Sementara Indran dari ACN menilai, pandangan fraksi-fraksi dalam Rapat pleno tersebut kontradiktif. Di satu sisi menginginkan agar RUU TPKS tidak bertentangan dengan norma agama dan Pancasila namun di sisi lain menyetujui draf yang ditawarkan Panja.

"Padahal, konsepsi mendasar dari Kekerasan Seksual itu sendiri bertentangan dengan norma agama dan Pancasila karena berpokok pada asumsi doktrinal tentang ketidakadilan gender,” jelas Indram yang bertindak selaku Koordinator Unjuk Rasa, yang juga Koordinator ACN.

Selanjutnya Maya, Ketua Satgas RUU TPKS KAMMI, menyatakan bahwa penerbitan keputusan Baleg DPR RI tersebut adalah kesewenang-wenangan dari segelintir elit yang mengelabui pemahaman masyarakat Indonesia.

“Mereka membuat penyesatan bahwa RUU TPKS digunakan untuk melindungi korban perkosaan dan pelecehan seksual yang kita pahami.

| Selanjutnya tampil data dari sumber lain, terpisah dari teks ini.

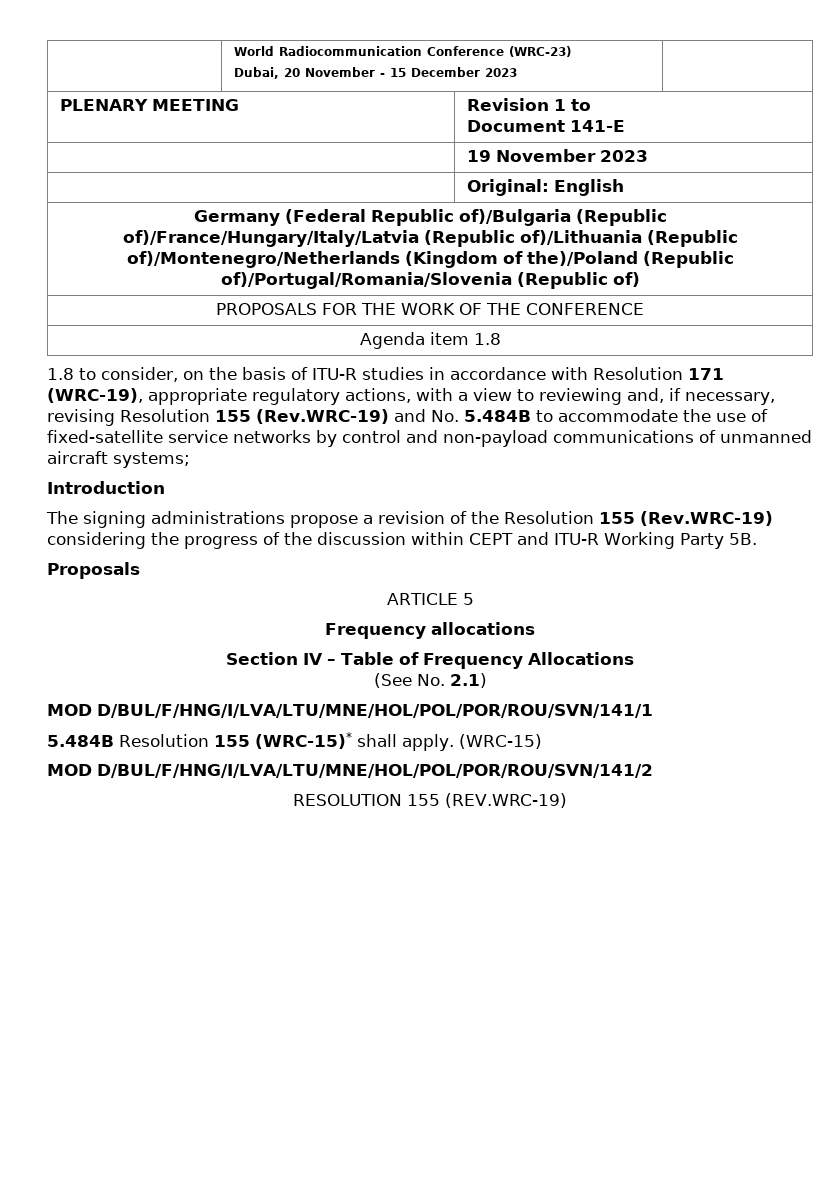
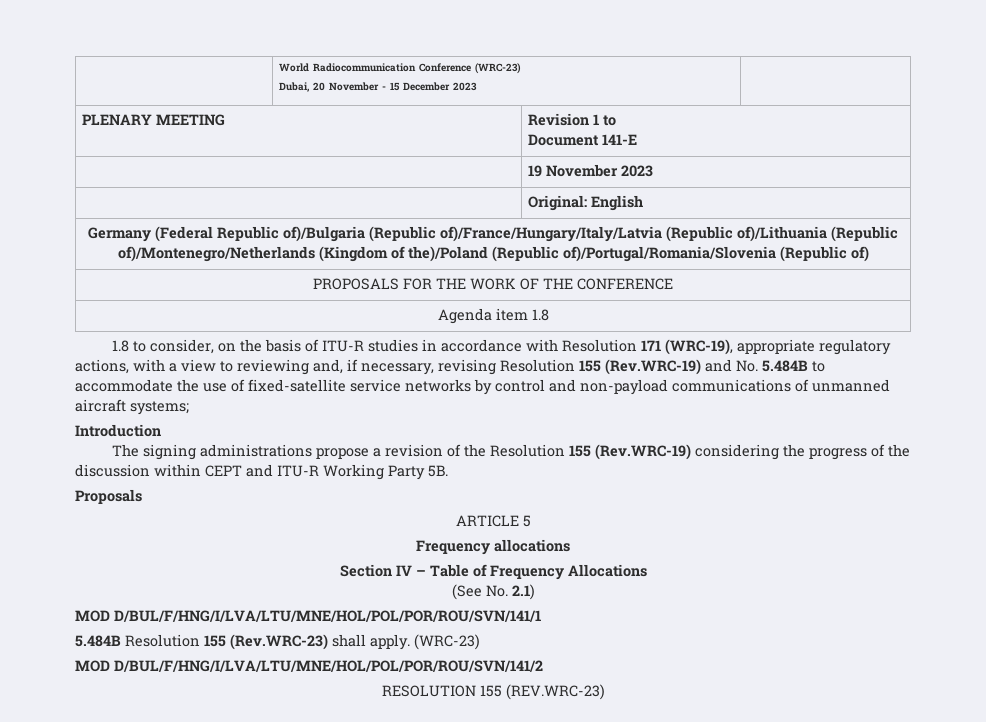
- 5.484B Resolution 155 (WRC-15)* shall apply. (WRC-15)
+ 5.484B Resolution 155 (Rev.WRC-23) shall apply. (WRC-23)
- RESOLUTION 155 (REV.WRC-19)
+ RESOLUTION 155 (REV.WRC-23)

Padahal RUU TPKS bahkan tidak memuat pasal tentang penindakan perkosaan. Malahan dalam draf yang diusulkan ini ada dua pasal tong sampah yang isinya kriminalisasi 9 bulan penjara atau 4 tahun penjara yang bisa digunakan sebagai alat pelindungan kebebasan seksual karena melindungi keinginan seksual tanpa dijelaskan keinginan seksual mana yang dimaksud,” jelas Maya.

“Hal ini merupakan kematian akal sehat DPR RI yang seakan tidak mau tahu bagaimana paradigma masyarakat akan berubah dengan konsepsi RUU yang hanya berbasis pada doktrin sexual consent belaka,” ungkap Maya.